Je suis pas hyper calé en philo, mais si t'as pas tous les concepts derrière les termes, c'est pas simple de discuter philo.
Par exemple, discuter de "l'être", de l"'essence", de l'existence" : soit tu dis (voir Sartre), soit tu réexpliques tout le bordel et y en a pour des plombes.

Donc citer les philosophes, c'est pas inutile, le faire sans avoir l'air de se la péter, c'est pas simple...

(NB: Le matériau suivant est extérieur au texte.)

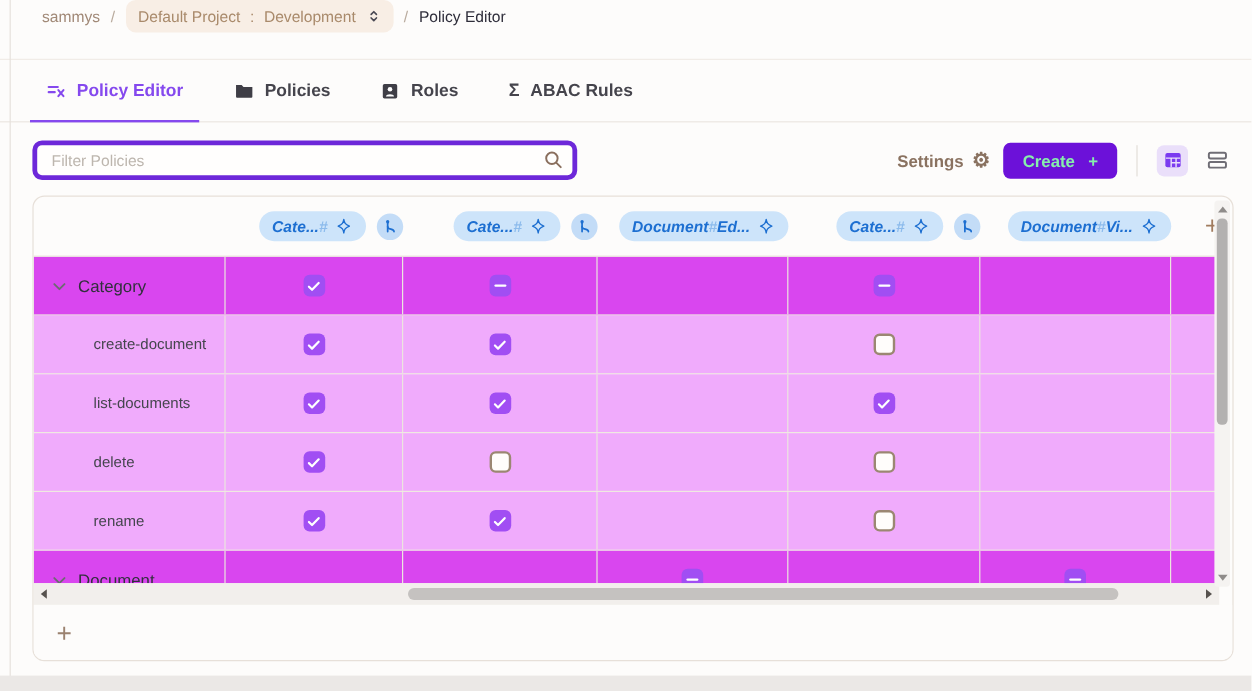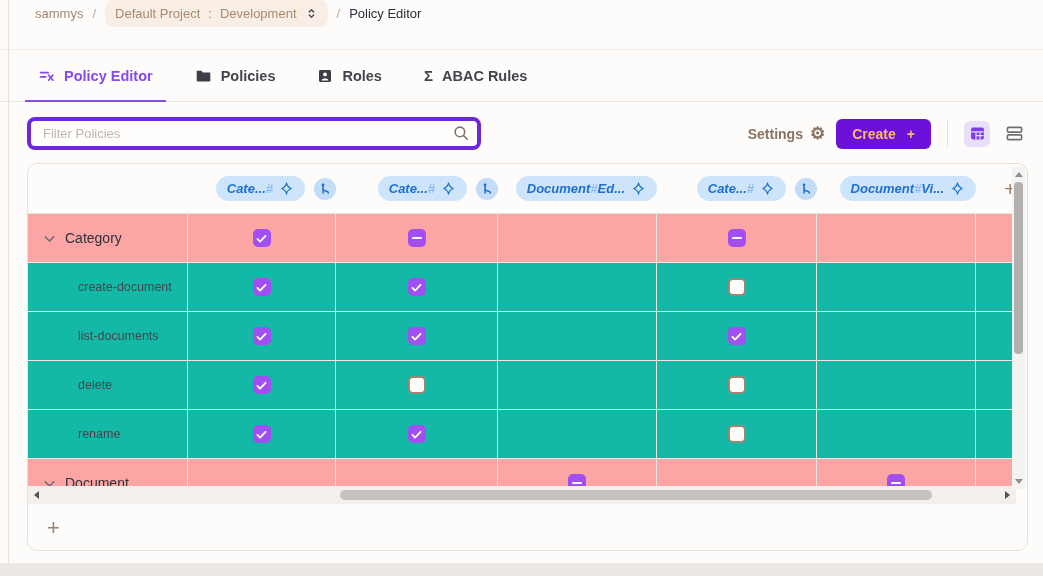"Create" .create-btn { color: #fdba74 -> #86efac }
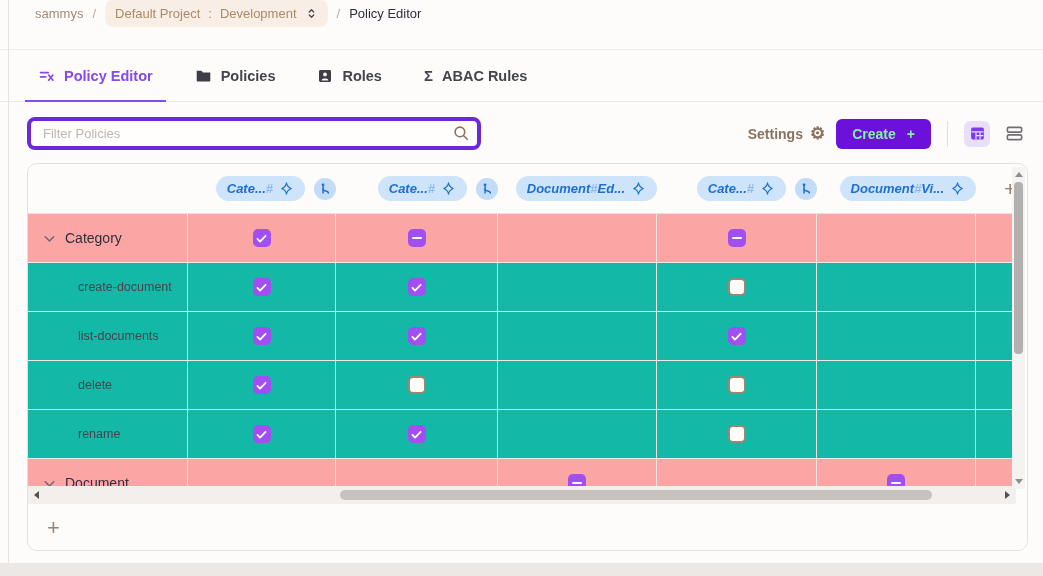"Category" .grow.group { background: #fca5a5 -> #d946ef }
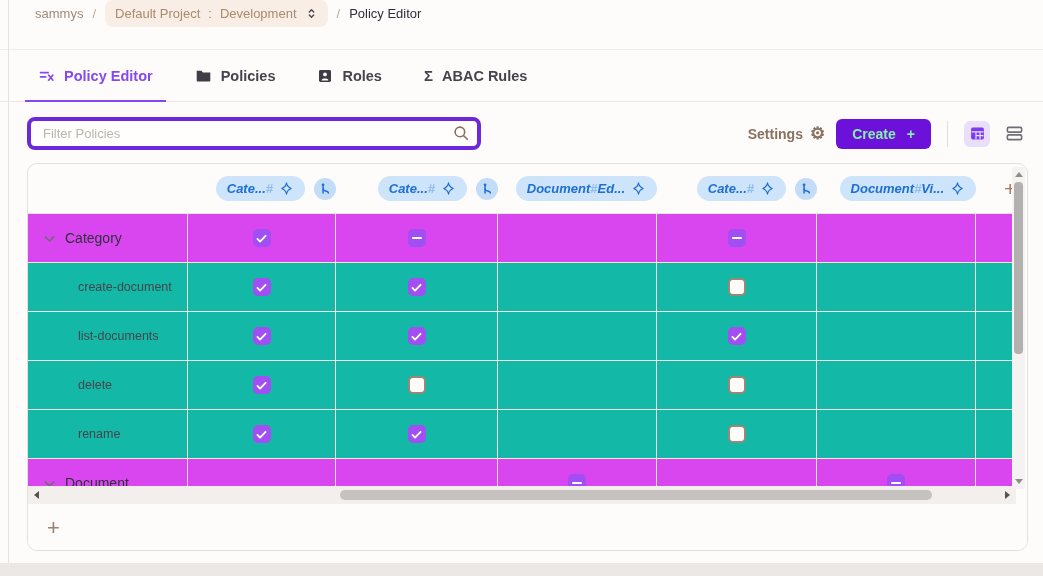"create-document" .grow.action { background: #14b8a6 -> #f0abfc }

Après, dans ton texte, Grego, tu dis :
Citer
Vouloir imposer le joug de la vertu à l’art ou à la science est une erreur grossière, qui ne peut être commise que par des gens vulgaires, qui ne connaissent pas l’histoire de l’art ni de la science.
Et là, tu donnes un avis en disant que ceux qui n'ont pas le même sont des gens vulgaires, sans culture... et là, ben je me sens agressé.
Personnellement, je ne vais plus voir d'expo Picasso et j'ai viré les Picasso de ma bibliothèque. Parce que l'homme me répugne, je n'ai pas envie de m'intéresser à son oeuvre. Si tu me dis que je ne connais pas l'histoire de l'art, j'ai envie qu'on en discute parce que c'est absolument faux.

Citer
Brûlons Homère qui concevait qu’il puisse exister des esclaves !
là, selon moi, c'est un non sens ; culturellement le monde de la Grèce antique était un monde où l'esclavage était une "norme". (alors que le viol n'était pas une norme en France au XXe siècle... je parle de Picasso bien sûr).

Citer
Ils ne supportent pas l’idée qu’un criminel puisse avoir du talent et ait le droit de le partager à travers ses œuvres. Leur haine voudrait anéantir totalement le criminel.
Pour rester sur l'exemple de Picasso, je ne veux pas l'anéantir, juste je ne peux plus regarder une de ses oeuvres, car je pense au Minotaure qui est derrière. Idem, je n'écoute plus Noir Désir que j'ai adoré pendant des années.

Citer
Tous ceux qui aiment une œuvre n’ont que faire de la vie de l’auteur qui l’a créée.
hé ben pas moi

Citer
Quand vous attaquez à travers une œuvre son auteur, vous insultez ceux qui aiment cette œuvre.
Faux, si quelqu'un me dit "j'dore Picasso" et que je lui dis que c'était un violeur et qu'on me réponds "oui, je sais mais j'aime l'oeuvre quand même", je dis juste "je ne suis pas d'acord", je n'insulte personne.

Citer
Nous jugeons de la folie de certains grands hommes d’esprit, mais est-ce que le jugement que l’on porte sur eux, nous garantit, que nous ne serons pas ridicules, avec nos jugements, si l’on se mesure vraiment à la démesure de leurs œuvres ?
je pense que l'on "juge" un crime commis par un fou autrement qu'un crime commis par quelqu'un reconnu maître de ses actes, non ?

Citer
Je voudrais donner l’envie et les moyens, au commun des mortels, de se hisser à la hauteur des plus grands.
le genre de phrase qui peut faire grincer les dents, non ?
Fais-tu partie du "commun des mortels" ?

Bref, j'ai essayé de commenter ton texte, mais au final, je ne fais pas un commentaire littéraire. Je donne quelques contre-arguments, mais la section "textes courts" ne me semble pas la section adéquates pour un débat philo. Voir les sections discussion par exemple.

A+
Rémi

(et oui, essayons de ne pas nous foutre sur la tronche ^^)
Le paysage de mes jours semble se composer, comme les régions de montagne, de matériaux divers entassés pêle-mêle. J'y rencontre ma nature, déjà composite, formée en parties égales d'instinct et de culture. Çà et là, affleurent les granits de l'inévitable ; partout les éboulements du hasard. M.Your.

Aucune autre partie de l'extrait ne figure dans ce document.